EXERCISE DIRECTIONS —
Looking at the material below, count the lines that contain "background" and answer with the count only.

DATASET ENTRIES —
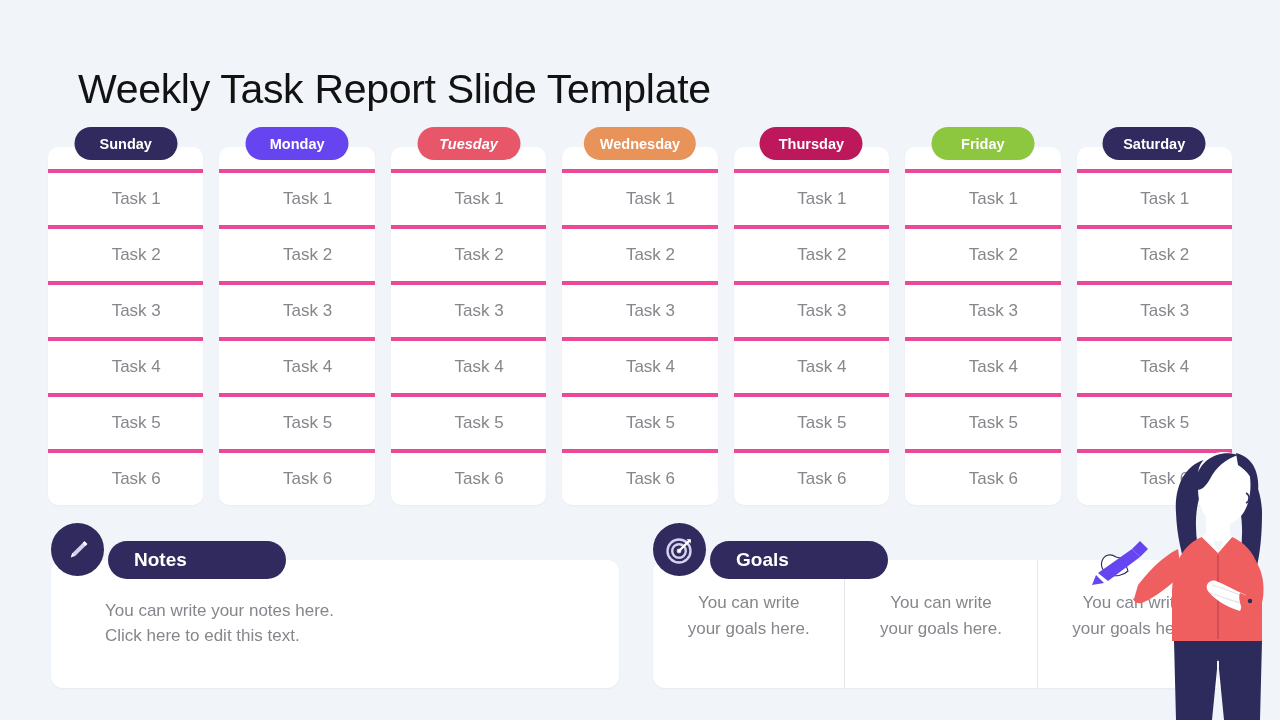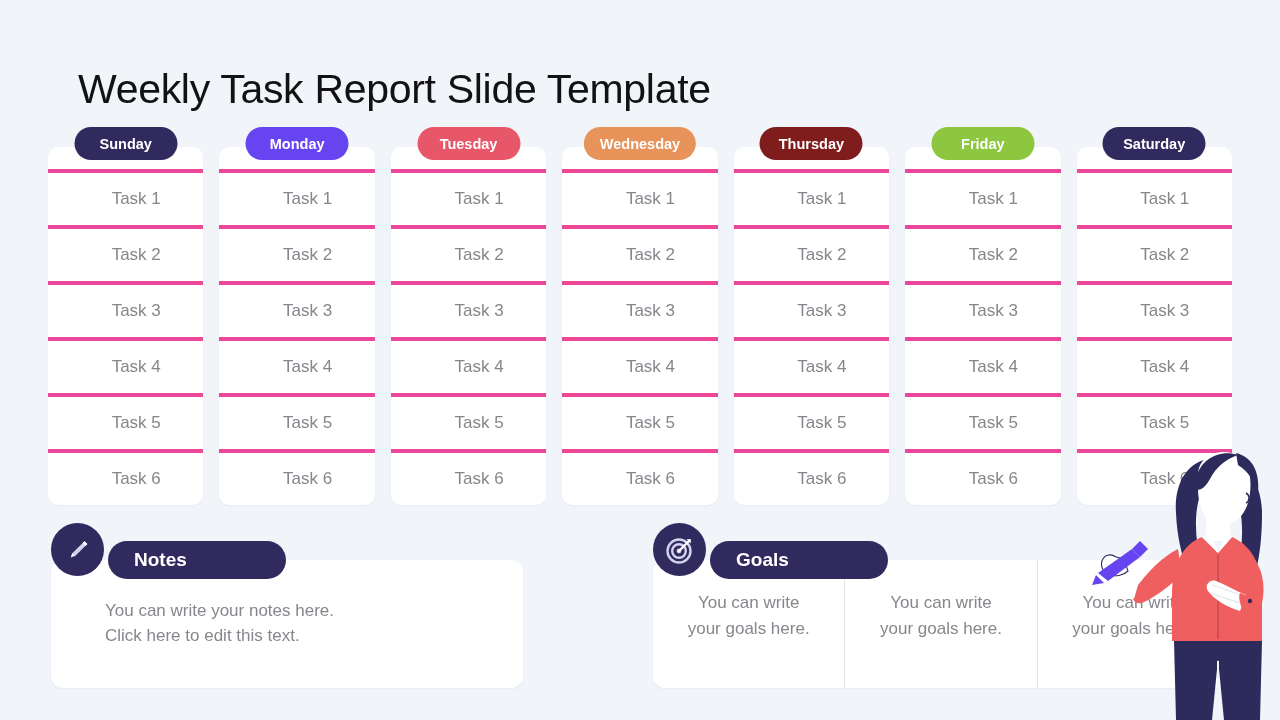--- a/index.html
+++ b/index.html
@@ -199,7 +199,7 @@
       <div class="task-cell">Task 6</div>
     </div>
     <div class="day-column">
-      <div class="day-pill" style="background: rgb(232, 86, 106);">Tuesday</div>
+      <div class="day-pill" style="background: rgb(232, 86, 106); font-style: italic;">Tuesday</div>
       <div class="task-cell">Task 1</div>
       <div class="task-cell">Task 2</div>
       <div class="task-cell">Task 3</div>

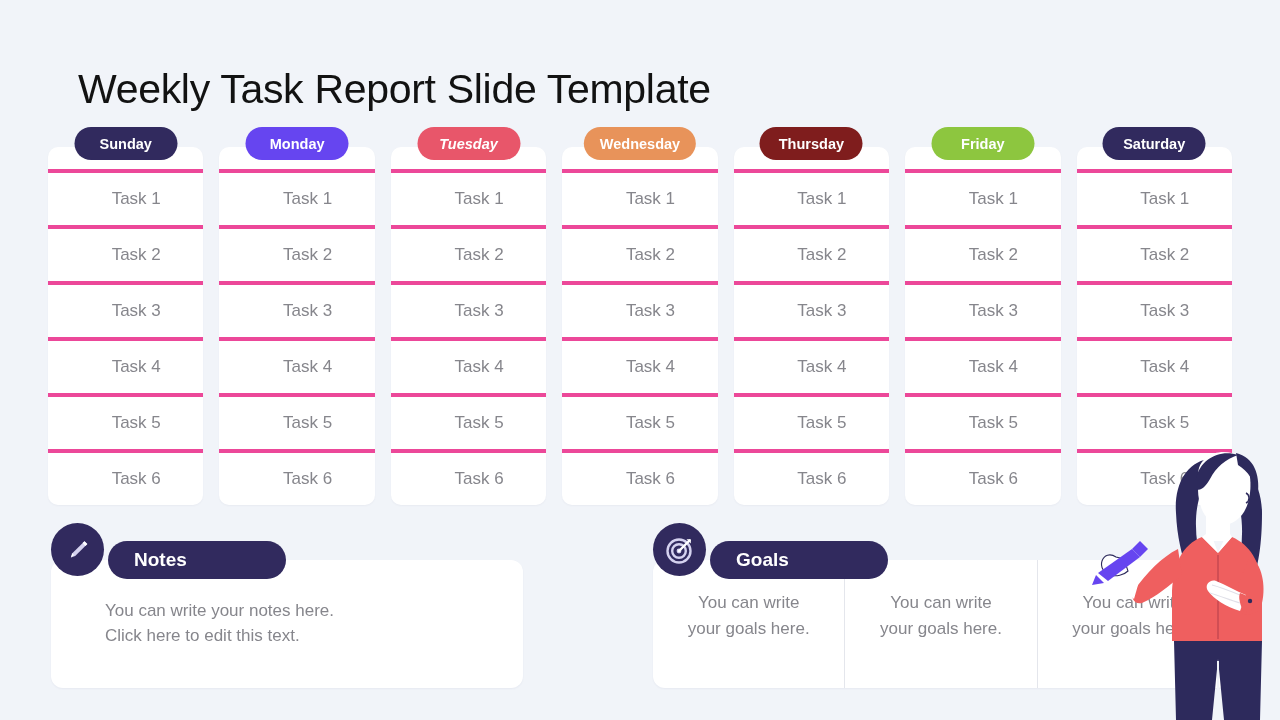--- a/index.html
+++ b/index.html
@@ -217,7 +217,7 @@
       <div class="task-cell">Task 6</div>
     </div>
     <div class="day-column">
-      <div class="day-pill" style="background: #7f1d1d;">Thursday</div>
+      <div class="day-pill" style="background: #be185d;">Thursday</div>
       <div class="task-cell">Task 1</div>
       <div class="task-cell">Task 2</div>
       <div class="task-cell">Task 3</div>

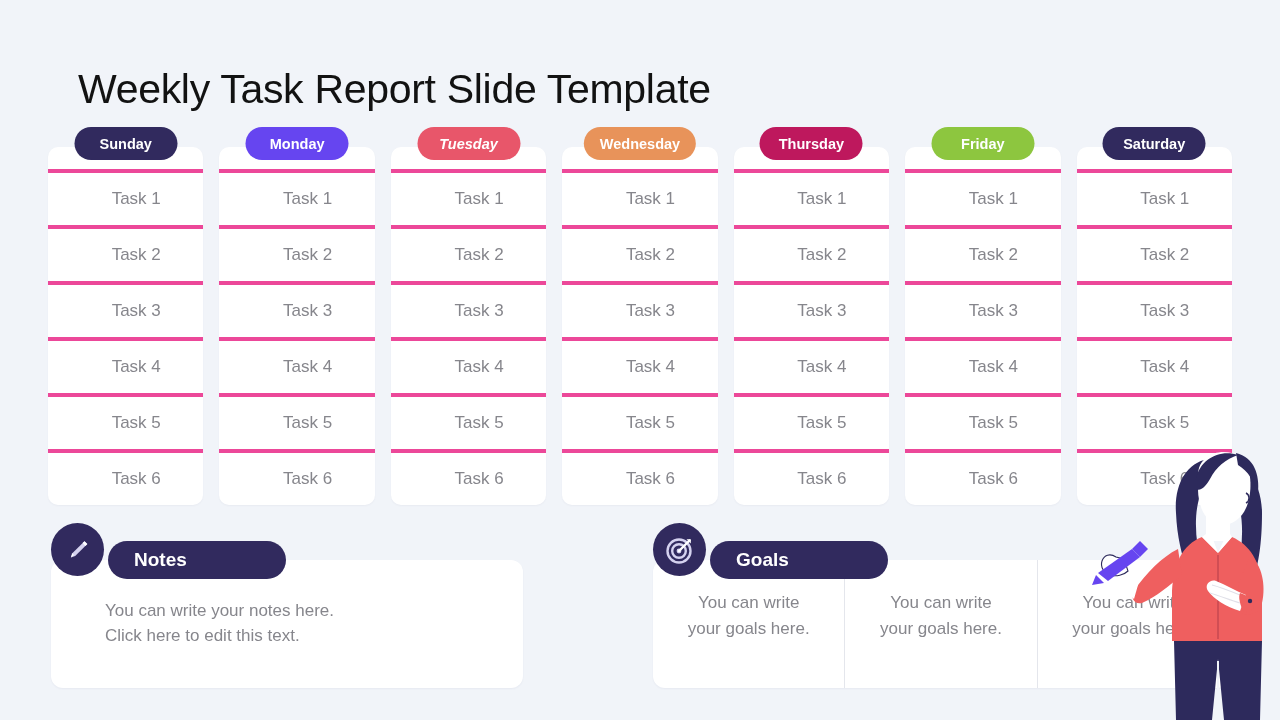--- a/index.html
+++ b/index.html
@@ -84,7 +84,7 @@
     position: absolute;
     left: 51px;
     top: 560px;
-    width: 472px;
+    width: 568px;
   }
 
   .goals-block {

ANSWER TO THE PROBLEM —
4